Il a ajouté que M. Kerry était sur la même longueur d'onde que le Canada et ses alliés: la Russie doit quitter l'Ukraine, et elle sera jugée sur ce qu'elle fait et non sur ce qu'elle dit.

«Ils l'ont entendu à nouveau, et je crois qu'il s'agit de l'espoir de tout le monde, celui du secrétaire d'État et de l'OTAN, que M. Poutine comprenne le message», a dit M. Nicholson.

«Je crois que leur conversation a été très franche et que le secrétaire d'État a été complètement honnête sur les attentes de l'Alliance».

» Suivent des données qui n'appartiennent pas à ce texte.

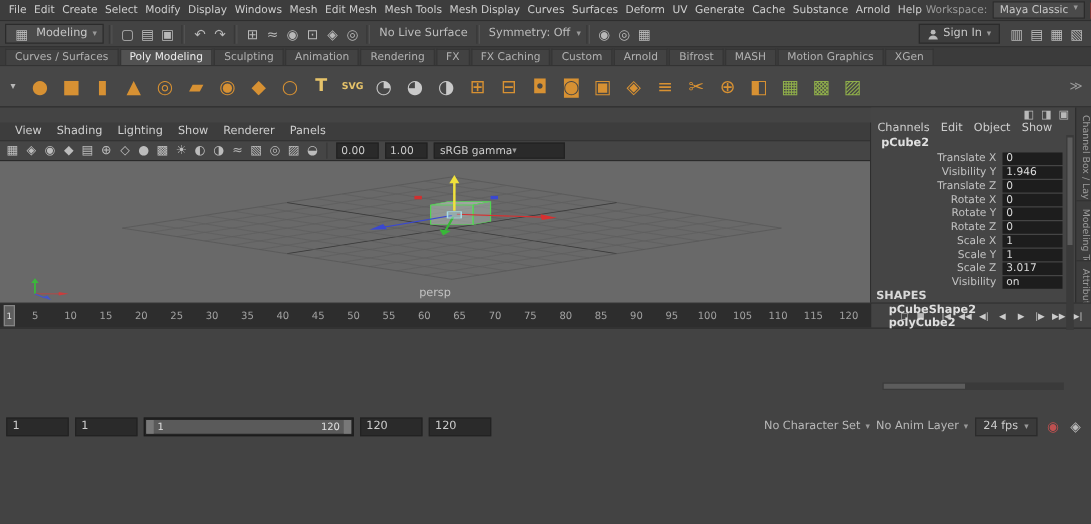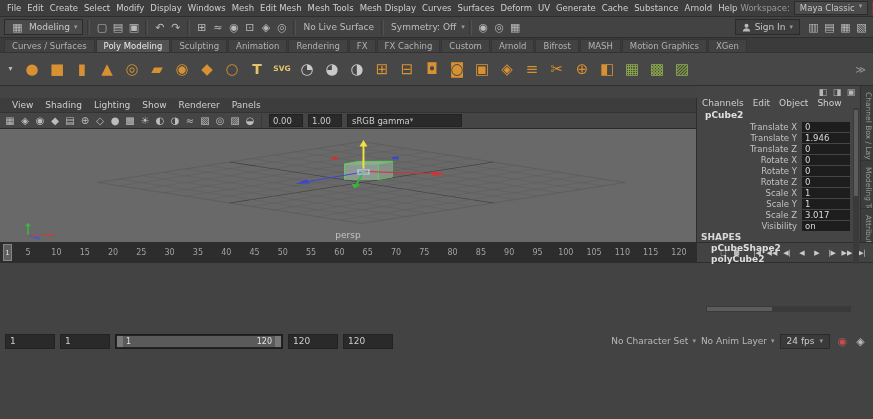"sRGB gamma" .pt-dropdown { width: 115px -> 105px }
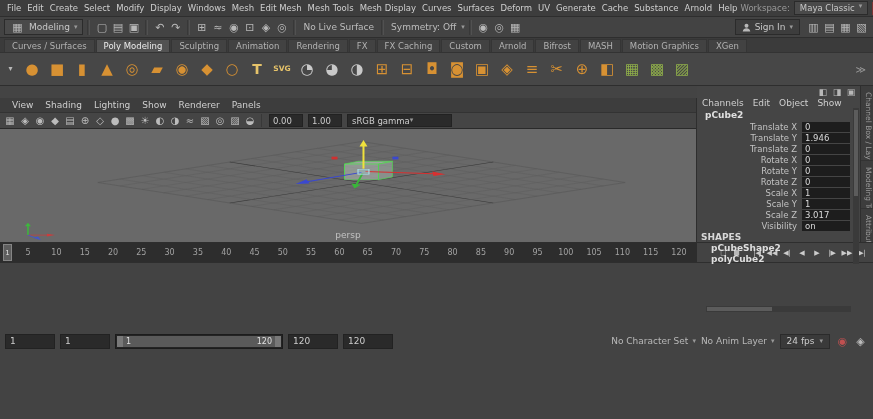"Translate Y" span.cb-label { text: Translate -> Visibility }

M. Nicholson a indiqué que les ministres des Affaires étrangères avaient aussi fait part de leur désir de voir l'OTAN accroître le nombre de ses pays membres, qui est actuellement de 28. Plus précisément, cela signifierait d'accueillir le Monténégro et la Géorgie. Cette politique a été jugée provocante par plusieurs analystes en Russie.

En 2008, l'OTAN a mis sur la glace son plan d'admettre la Géorgie et l'Ukraine. Peu après, les troupes russes sont entrées en Géorgie et se sont rapidement retirées, mais cette tension était un signe avant-coureur de ce qui se passe actuellement en Ukraine.

M. Nicholson a ignoré les suggestions selon lesquelles l'expansion de l'OTAN pourrait provoquer le président Poutine. Il a dit s'attendre à ce que l'accession du Monténégro soit la première chose à l'ordre du jour de l'Alliance.

«La Géorgie continue ses démarches pour être admise», a dit M. Nicholson. «La Géorgie est un pays libre. Elle peut prendre ses propres décisions. Et nous soutenons cela».

Le ministre Nicholson a rencontré ses homologues de l'OTAN dans la ville turque d'Antalya. Ils ont aussi discuté des tensions au Moyen-Orient, incluant dans les pays voisins de la Syrie et de l'Irak.

Ils ont aussi dû discuter d'une demande de trois pays baltes membres de l'Alliance - l'Estonie, la Lettonie et la Lituanie, trois anciennes républiques soviétiques qui ont obtenu leur indépendance dans les années 1990 après la fin du bloc de l'Est - qui veulent une présence militaire de l'OTAN dans leur région pour décourager une possible invasion de la Russie.

M. Nicholson a précisé que cette demande serait étudiée ultérieurement par l'OTAN.